Overview
Traditional VLANs (802.1Q) are limited to 4,094 IDs — inadequate for large multi-tenant data centers where thousands of isolated Layer 2 segments are needed. VLANs also require every switch in the broadcast domain to participate in the same Spanning Tree instance, creating scalability problems across large fabrics.

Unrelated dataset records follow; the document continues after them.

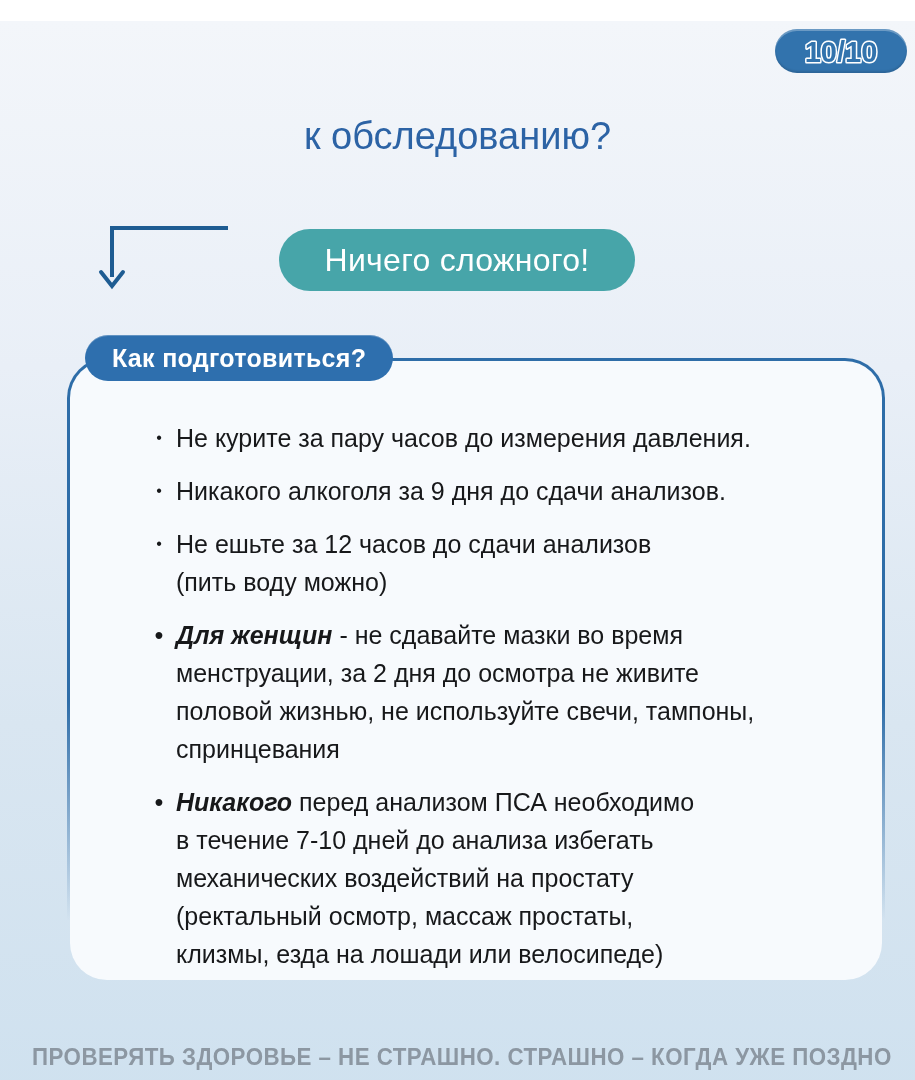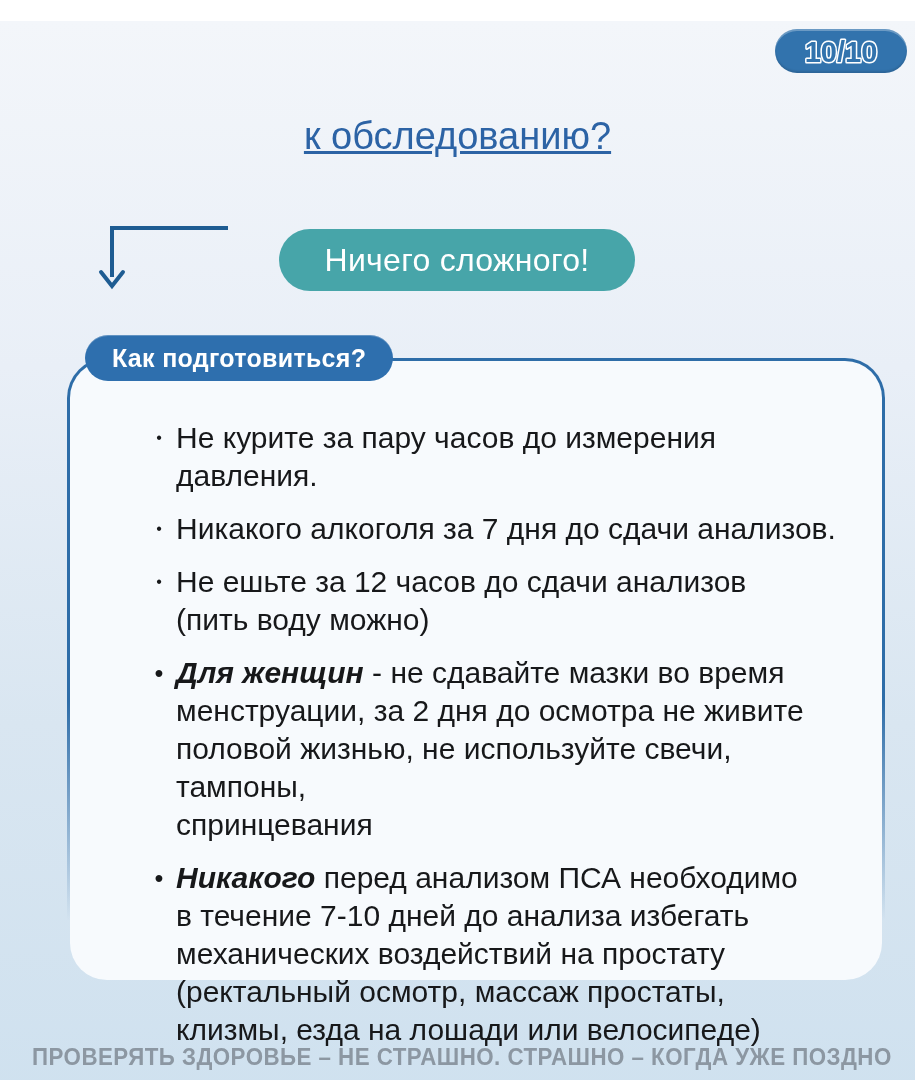"к обследованию?" .subtitle { text-decoration: underline -> none }
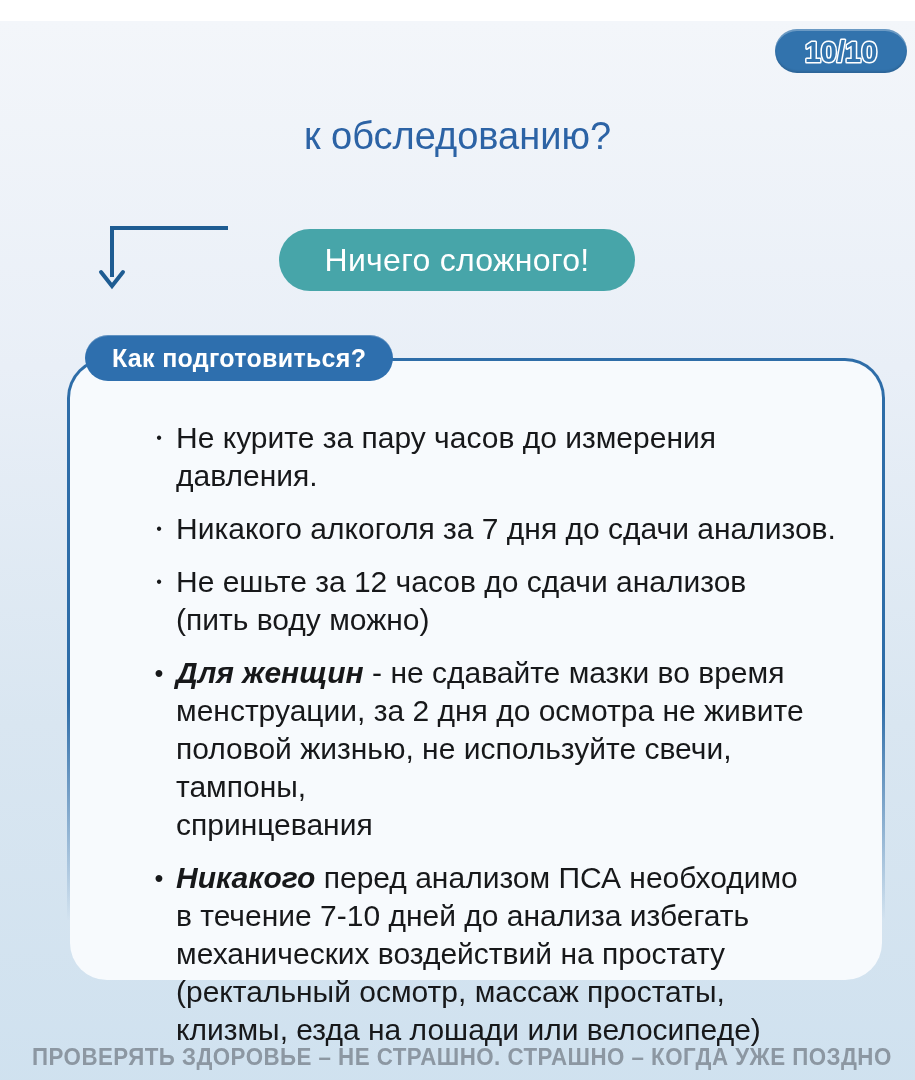"Не курите за пару часов" .item .txt { font-size: 30px -> 25px }
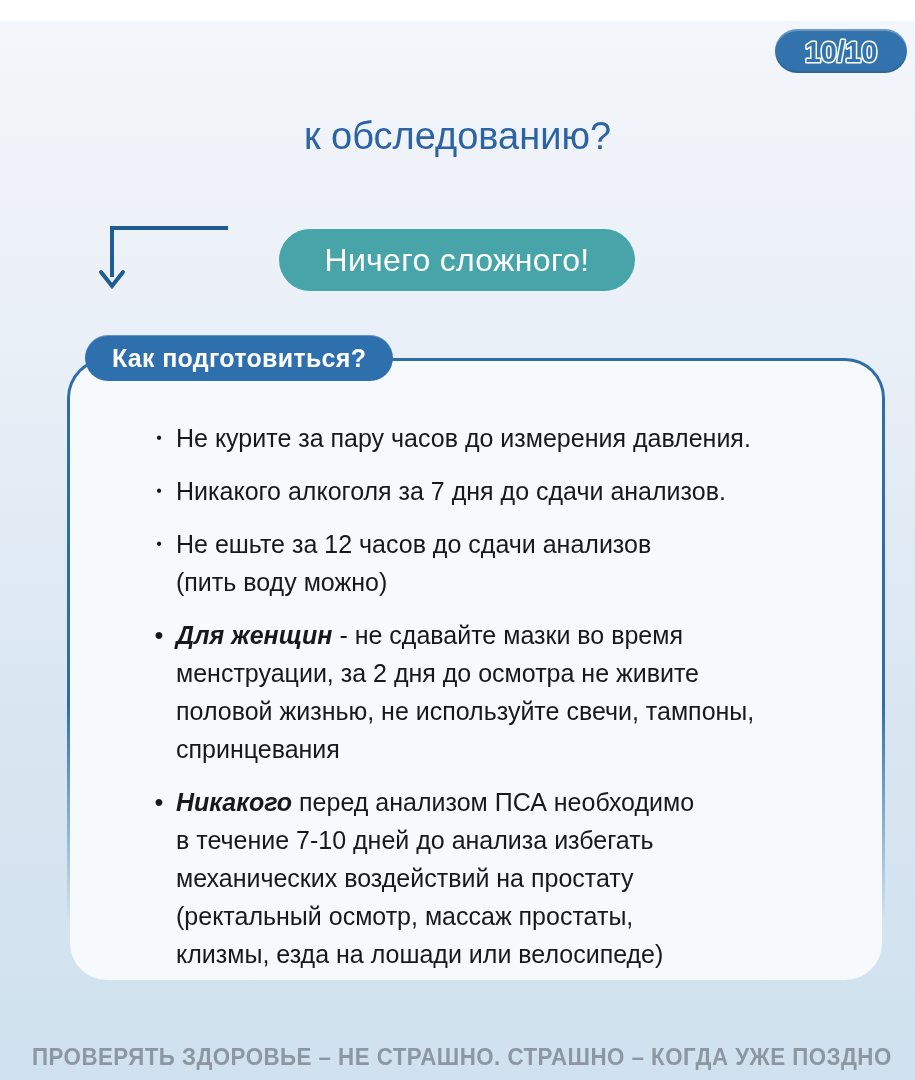"Никакого алкоголя за 7 дня" span { text: 7 -> 9 }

VXLAN (Virtual Extensible LAN, RFC 7348) solves both problems by encapsulating Layer 2 Ethernet frames inside UDP packets and tunneling them over an existing Layer 3 IP network (the underlay). The virtual Layer 2 network carried inside is the overlay. The VXLAN ID space is 24 bits — supporting up to 16,777,216 isolated segments.
Core Concepts
| Term | Meaning |
|---|---|
| VNI | VXLAN Network Identifier — 24-bit segment ID, equivalent to a VLAN ID |
| VTEP | VXLAN Tunnel Endpoint — encapsulates outgoing and decapsulates incoming VXLAN traffic |
| Underlay | The physical IP/routed network connecting all VTEPs |
| Overlay | The virtual Layer 2 segment carried inside VXLAN tunnels |
| BUM traffic | Broadcast, Unknown unicast, Multicast — requires special handling |
VTEPs can be physical switches (top-of-rack hardware), hypervisor vSwitches (VMware, OVS), or router software. In VMware NSX-T and AWS VPC, VTEPs run directly in the hypervisor kernel.
Encapsulation Format
VXLAN adds four header layers around the original Ethernet frame:
VXLAN Encapsulated Packet
The VXLAN header:
VXLAN Header (8 bytes)
The I flag must be set to indicate the VNI field is valid. The outer IP headers carry the packet between VTEPs — the underlay sees nothing but IP/UDP traffic and has no awareness of the inner Ethernet frames or VNIs.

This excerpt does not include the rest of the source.